Assignment:
Filter the entries for the word "access". Copy each line in which it occurs.

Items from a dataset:
********************
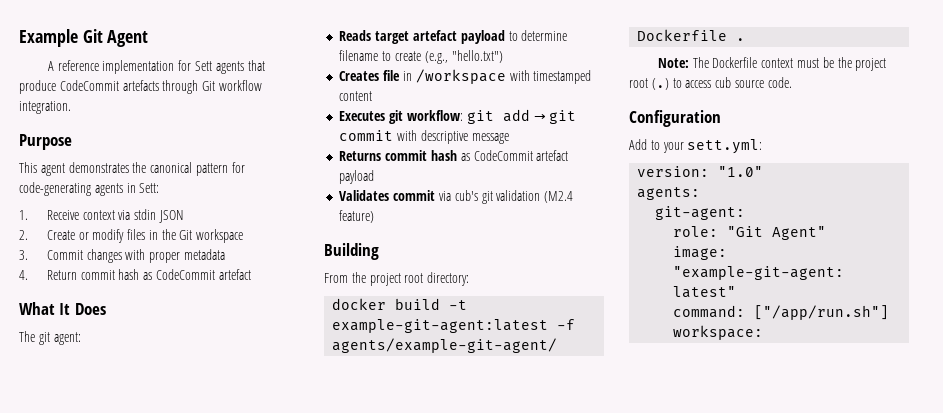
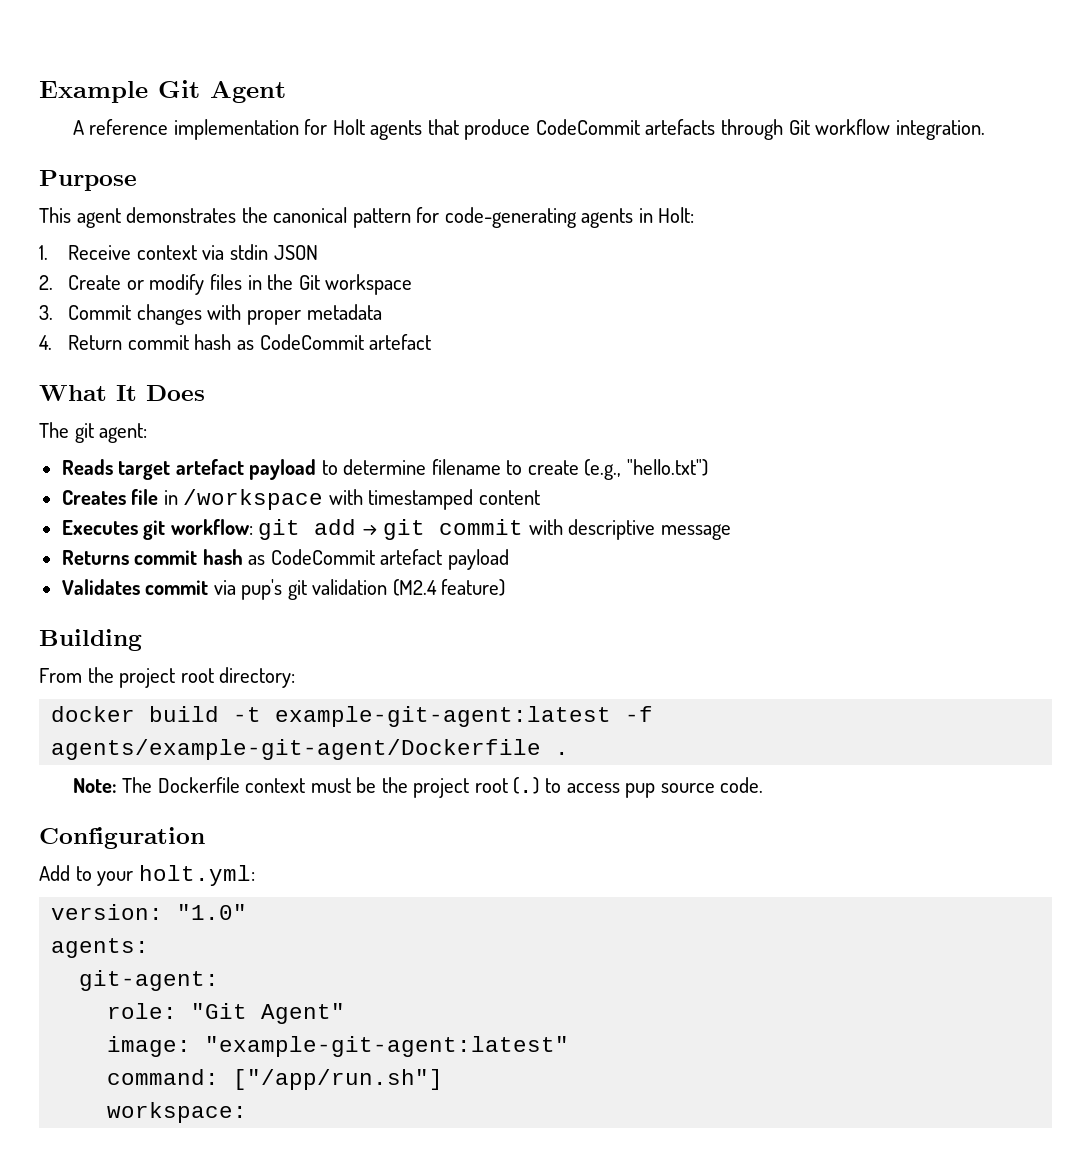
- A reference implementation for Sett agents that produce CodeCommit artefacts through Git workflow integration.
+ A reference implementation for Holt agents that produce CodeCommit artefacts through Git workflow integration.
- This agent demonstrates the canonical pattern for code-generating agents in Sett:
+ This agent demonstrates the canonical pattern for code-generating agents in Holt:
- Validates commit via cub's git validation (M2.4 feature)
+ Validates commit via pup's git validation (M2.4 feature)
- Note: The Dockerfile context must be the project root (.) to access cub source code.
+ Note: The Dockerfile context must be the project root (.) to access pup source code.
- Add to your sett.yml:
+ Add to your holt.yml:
********************
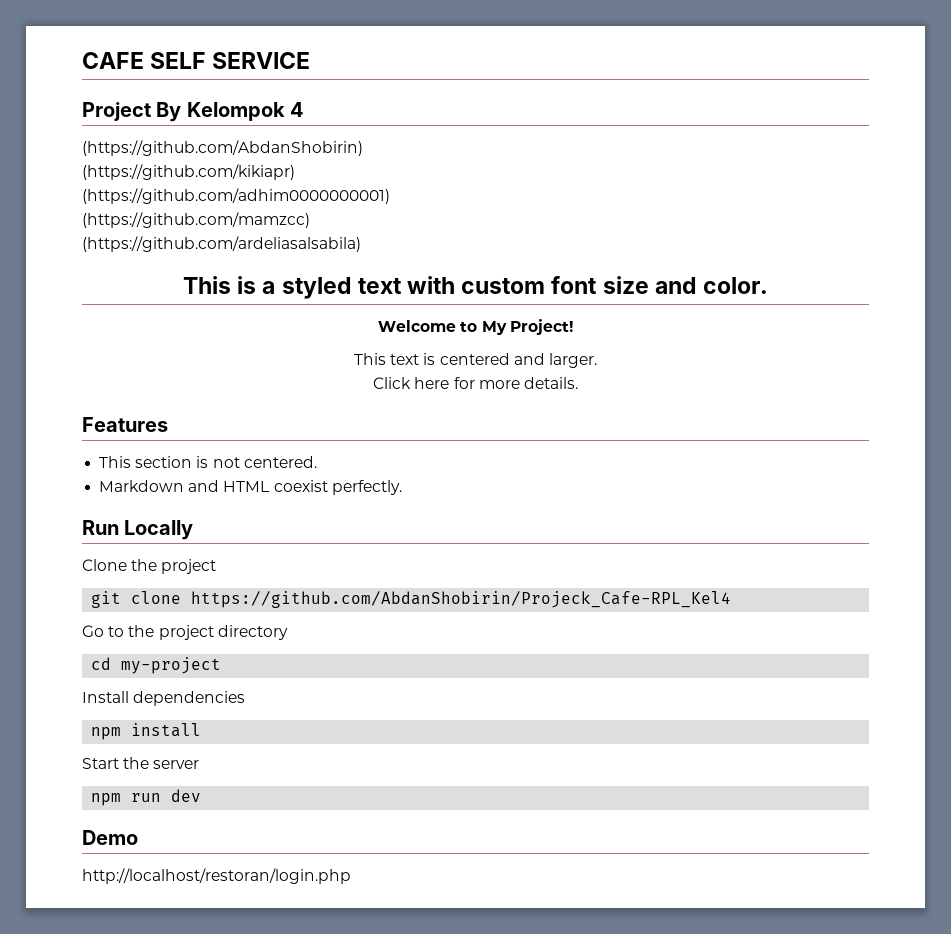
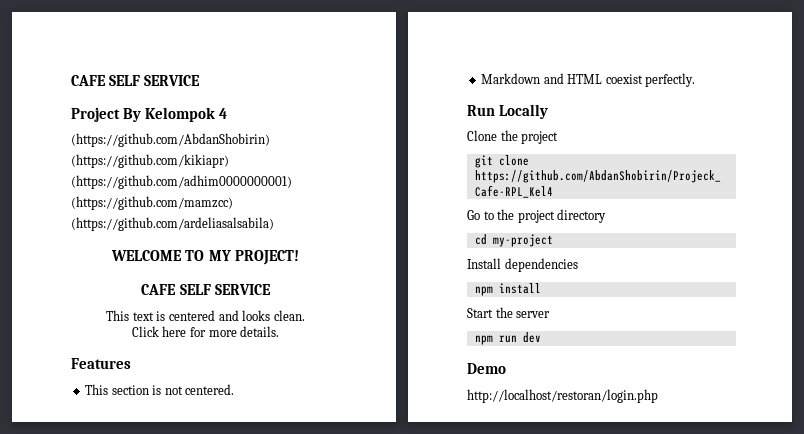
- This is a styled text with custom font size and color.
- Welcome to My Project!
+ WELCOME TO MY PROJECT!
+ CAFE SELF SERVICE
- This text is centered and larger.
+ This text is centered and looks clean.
********************
Answer section:
- Note: The Dockerfile context must be the project root (.) to access cub source code.
+ Note: The Dockerfile context must be the project root (.) to access pup source code.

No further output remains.